Читаем Сталинград полностью

На таком ограниченном пространстве солдаты постигали реальность войны в трех измерениях. Большую опасность представляли засевшие в высоких зданиях снайперы. Приходилось страшиться авиации – не только противника, но и собственной. При налетах люфтваффе немецкие пехотинцы бросались в укрытие точно так же, как это делали бойцы Красной армии. Всегда существовала опасность того, что германский ас не разглядит красные флаги с черной свастикой в белом круге, расстеленные на земле для обозначения своих позиций. Немцам нередко приходилось пускать сигнальные ракеты, чтобы показать, где они находятся.

В этой преисподней можно было оглохнуть. «Воздух наполнен, – написал один из офицеров-танкистов, – адским завыванием пикирующих бомбардировщиков, грохотом орудий, ревом двигателей и лязгом гусениц, визгом реактивных снарядов из “сталинских орга́нов”, непрерывным треском автоматных очередей, и постоянно чувствуется жар от пылающих по всему городу пожаров».[305]

И плюс ко всему этому отовсюду слышались крики и стоны раненых. «Это были не человеческие звуки, – писал в своем дневнике один немецкий военнослужащий, – а тупые крики страдающего дикого животного».[306]

Тоска по дому в такой обстановке подчас становилась просто невыносимой. «Дом далеко.
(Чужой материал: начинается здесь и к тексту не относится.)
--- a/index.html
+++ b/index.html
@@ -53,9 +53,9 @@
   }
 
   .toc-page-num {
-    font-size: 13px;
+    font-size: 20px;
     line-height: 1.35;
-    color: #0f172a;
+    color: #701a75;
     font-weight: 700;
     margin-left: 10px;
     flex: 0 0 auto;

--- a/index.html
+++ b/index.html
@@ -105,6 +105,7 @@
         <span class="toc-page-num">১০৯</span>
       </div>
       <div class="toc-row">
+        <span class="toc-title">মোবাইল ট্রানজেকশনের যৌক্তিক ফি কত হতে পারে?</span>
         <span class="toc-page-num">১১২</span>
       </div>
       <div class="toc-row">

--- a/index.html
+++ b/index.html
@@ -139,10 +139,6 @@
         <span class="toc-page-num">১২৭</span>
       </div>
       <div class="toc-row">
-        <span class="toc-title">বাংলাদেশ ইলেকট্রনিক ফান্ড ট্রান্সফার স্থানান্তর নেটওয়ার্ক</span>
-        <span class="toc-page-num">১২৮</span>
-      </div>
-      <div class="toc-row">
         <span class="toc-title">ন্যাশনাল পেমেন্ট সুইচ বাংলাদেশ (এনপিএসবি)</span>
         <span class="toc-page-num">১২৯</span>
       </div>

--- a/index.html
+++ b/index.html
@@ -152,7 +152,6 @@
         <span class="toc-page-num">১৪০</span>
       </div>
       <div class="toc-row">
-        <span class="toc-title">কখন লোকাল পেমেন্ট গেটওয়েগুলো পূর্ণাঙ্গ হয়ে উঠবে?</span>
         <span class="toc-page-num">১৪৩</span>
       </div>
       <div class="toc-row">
О, прекрасный дом… – писал с грустью немецкий пехотинец. – Только теперь мы понимаем в полной мере, какой же он замечательный».[307]
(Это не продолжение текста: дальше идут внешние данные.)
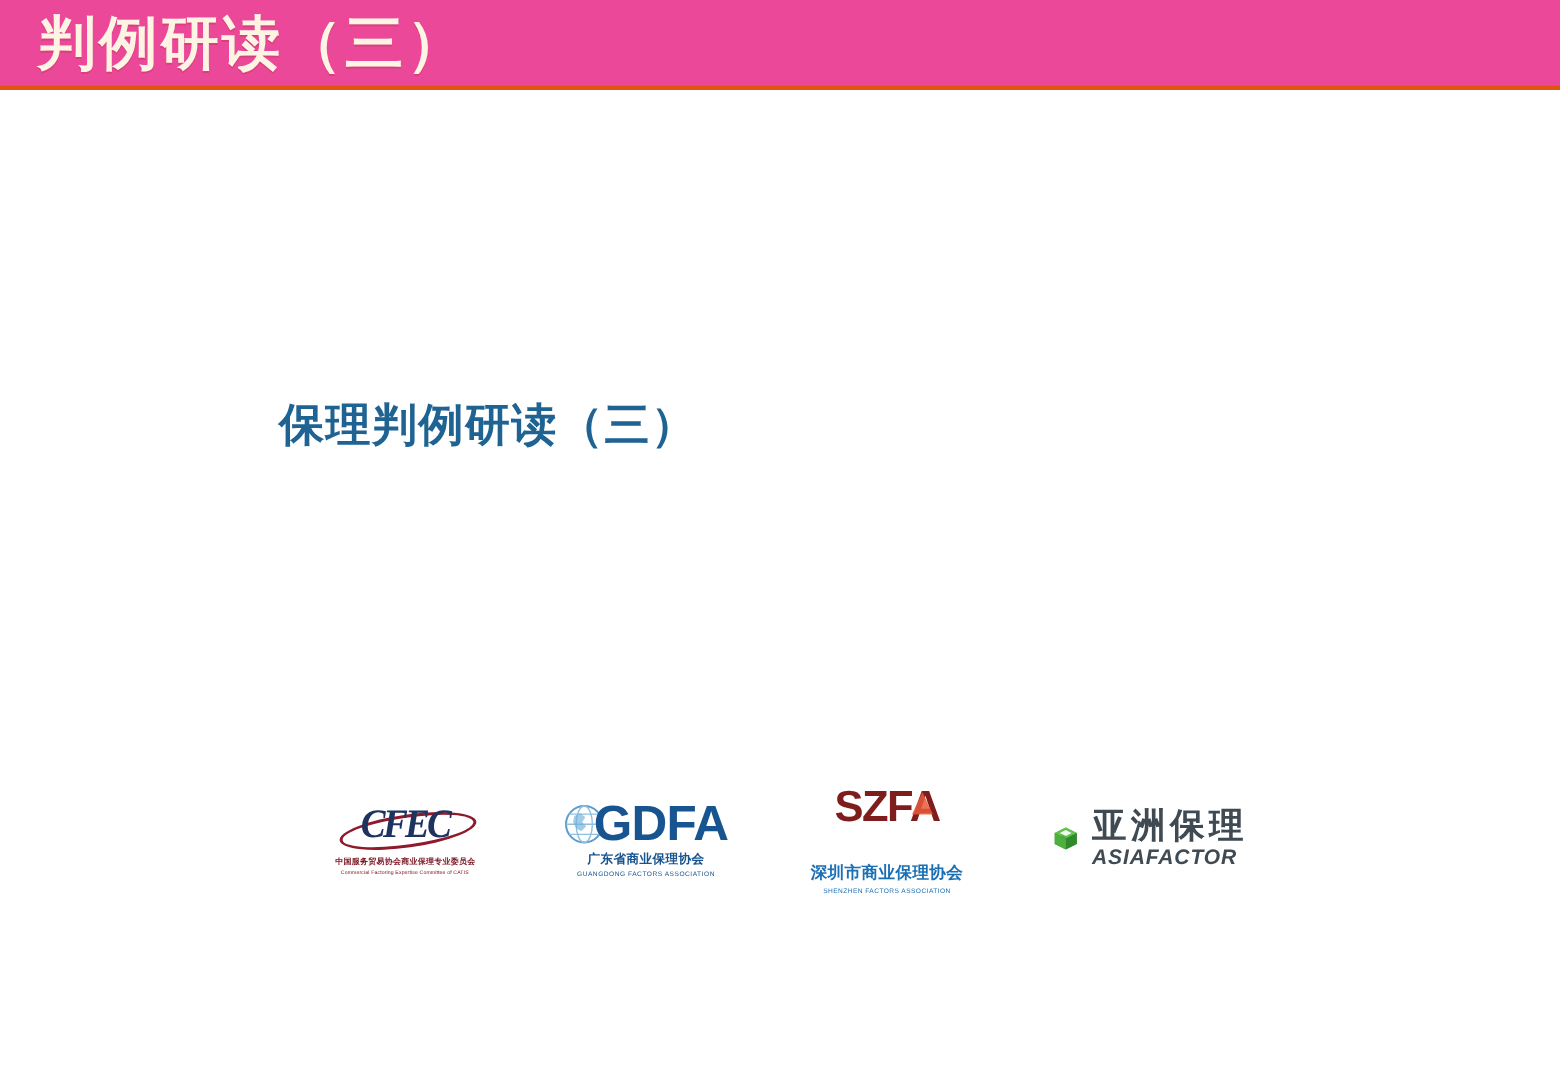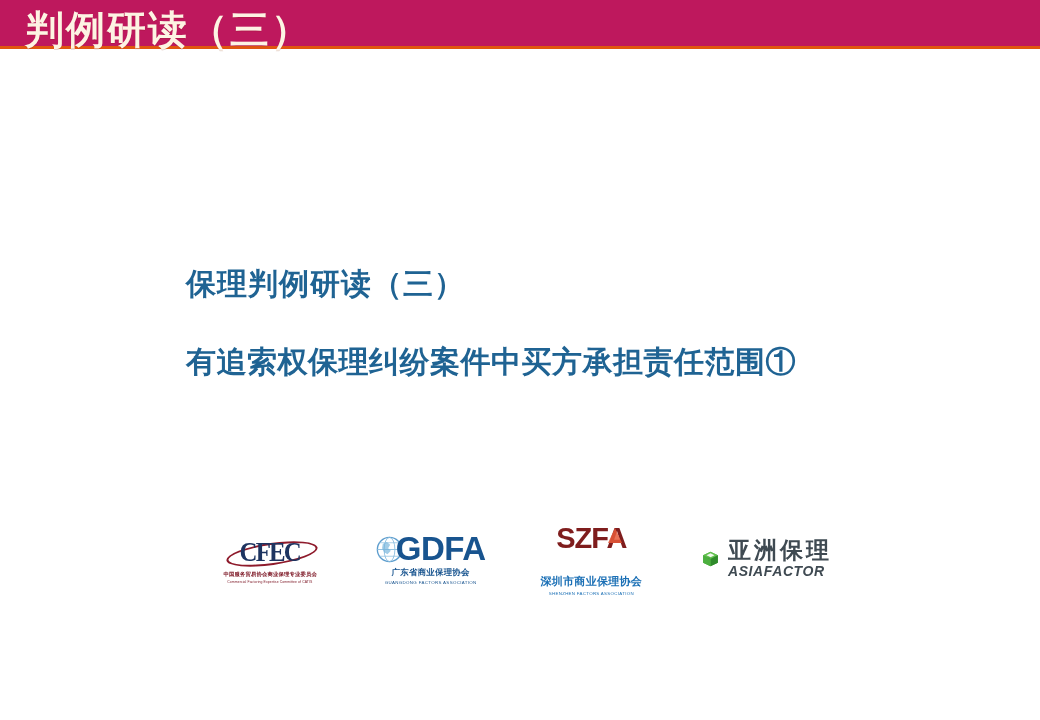--- a/index.html
+++ b/index.html
@@ -20,8 +20,8 @@
     position: absolute;
     left: 0; top: 0;
     width: 1040px;
-    height: 49px;
-    background: #be185d;
+    height: 60px;
+    background: #ec4899;
     box-sizing: border-box;
     border-bottom: 3px solid #e0560f;
   }

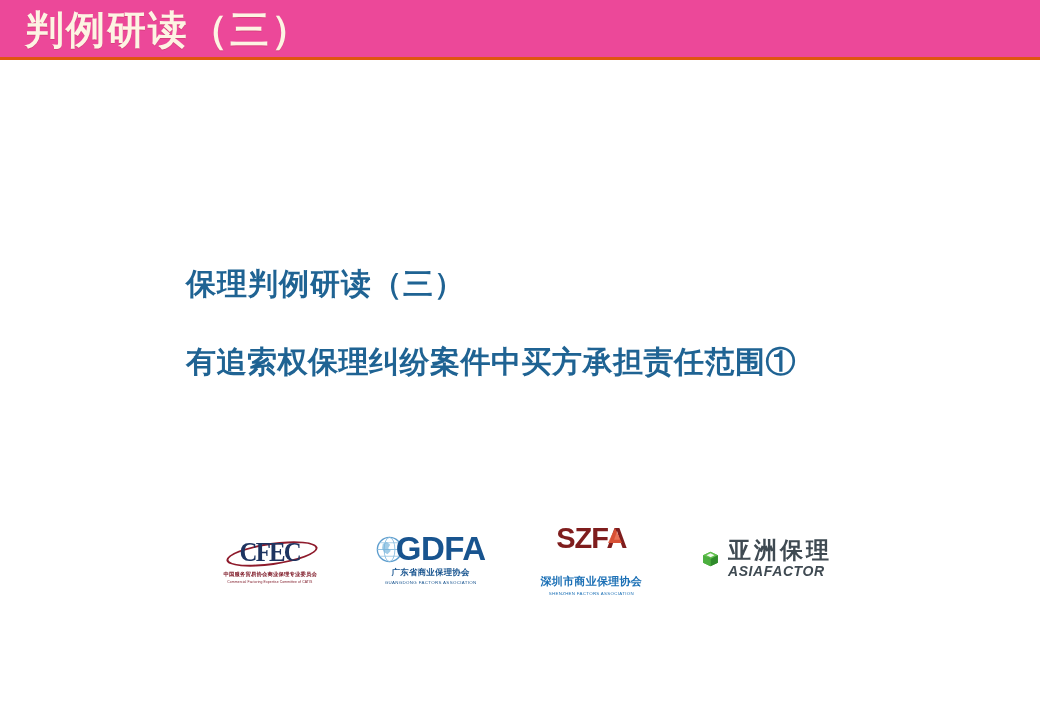--- a/index.html
+++ b/index.html
@@ -265,7 +265,6 @@
 
   <div class="title-block">
     <div class="title-line title-line-1">保理判例研读（三）</div>
-    <div class="title-line title-line-2">有追索权保理纠纷案件中买方承担责任范围①</div>
   </div>
 
   <div class="logo-strip">

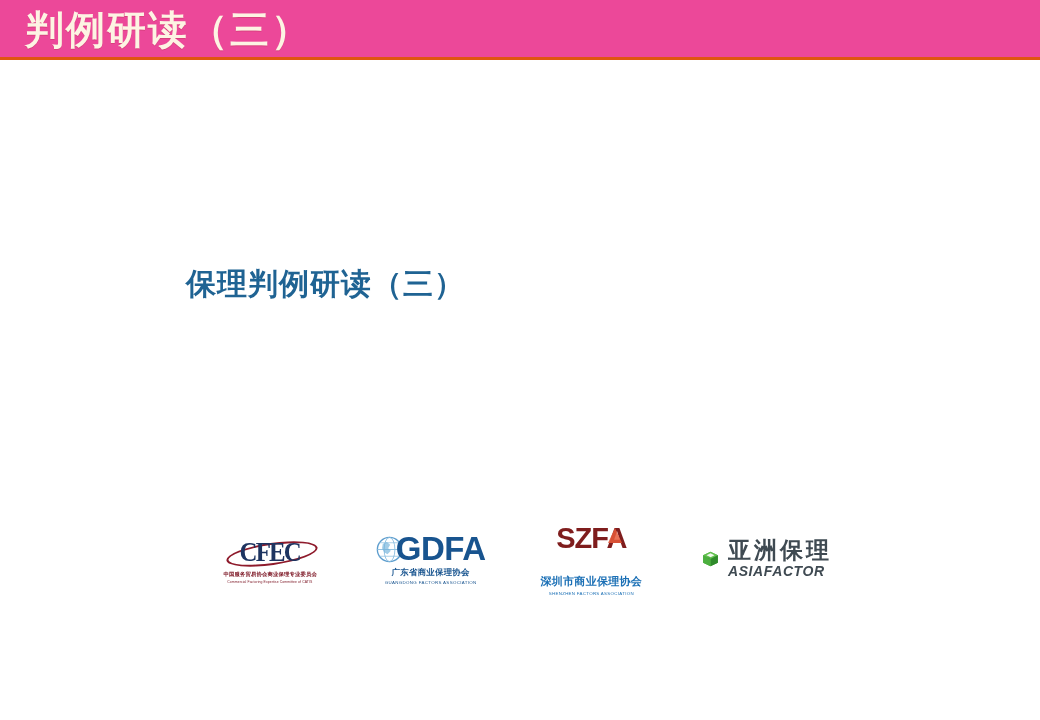--- a/index.html
+++ b/index.html
@@ -98,8 +98,9 @@
     width: 92px;
     height: 34px;
     display: flex;
-    align-items: flex-end;
+    align-items: flex-start;
     justify-content: center;
+    font-style: italic;
   }
   .cfec-mark .ring {
     position: absolute;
Напротив, русские защитники города, видимо, воспринимали тоску по дому как непозволительную роскошь. «Здравствуй, дорогая моя Полина! – писал 17 сентября своей жене неизвестный красноармеец. – Я жив и здоров. Никто не знает, что будет дальше, но поживем – увидим. Война тяжелая. Из военных сводок тебе известно, что происходит на фронте. Задача каждого бойца простая: уничтожить как можно больше фрицев, после чего погнать их на запад. Я очень скучаю по тебе, но тут ничего не поделаешь, поскольку нас разделяет несколько тысяч километров».[308] А 23 сентября красноармеец по имени Сергей написал своей жене Леле просто: «Немец не устоит против нас».[309]
И ни слова о доме.


18 сентября безрезультатно завершилась очередная попытка наступления трех советских армий на северный фланг 6-й армии. Быстрая перегруппировка эскадрилий люфтваффе, а также контратаки 14-го танкового корпуса в условиях открытой степи оказались более чем эффективными. На следующий день русским тоже не сопутствовала удача. По большому счету, цена была слишком высока – 62-я армия всего лишь на два дня оказалась избавлена от ударов с воздуха. Чуйков, понимая, что немецкий натиск не ослабнет, приказал переправиться через Волгу 284-й стрелковой дивизии полковника Батюка, в которой служили в основном сибиряки. Он оставил это соединение в резерве под Мамаевым курганом, на случай если немцы закрепятся в районе центральной пристани, а потом ударят на север вдоль берега, попытавшись обойти его армию сзади. Утром 27 сентября, всего через несколько часов после того, как последние сибиряки Батюка переправились на правый берег Волги, дивизии уже пришлось вступить в бой – перед ней была поставлена задача выбить немцев с центральной пристани и соединиться с войсками, оказавшимися изолированными южнее Царицы. Однако дивизии вермахта, хоть и понесли большие потери, наступление отразили. В тот же день (это, кстати, был день рождения Паулюса – ему исполнилось 52 года) немцам наконец удалось создать широкий коридор, отрезавший левое крыло 62-й армии, южнее устья Царицы.

Со свойственным им педантизмом германские части продолжали попытки подавить сопротивление в южном секторе Сталинграда. Через два дня им удалось прорваться в центр города. Две милицейские бригады, к тому времени оставшиеся практически без боеприпасов и продовольствия, впали в панику. Однако больше бойцов испугались командиры. Из донесения штаба Сталинградского фронта в Москву, Щербакову, известно, что командир 42-й особой бригады «оставил линию обороны, сделав вид, будто ему нужно посоветоваться со штабом армии».[310] То же самое произошло в 92-й особой бригаде, несмотря на то что она была усилена морской пехотой. 26 сентября командир и начальник политотдела вместе со всем штабом покинули позиции, также заявив, что им нужно обсудить ситуацию с вышестоящим начальством, однако на самом деле они укрылись на острове Голодный посередине Волги. Когда на следующее утро солдаты узнали о том, что командир их бросил, многие кинулись на берег и стали строить плоты для себя.[311] Кто-то попытался переправиться на Голодный на стволах деревьев и даже просто вплавь. Увидев эти отчаянные попытки бегства, немцы открыли огонь из орудий и минометов, и часть красноармейцев была убита прямо в воде.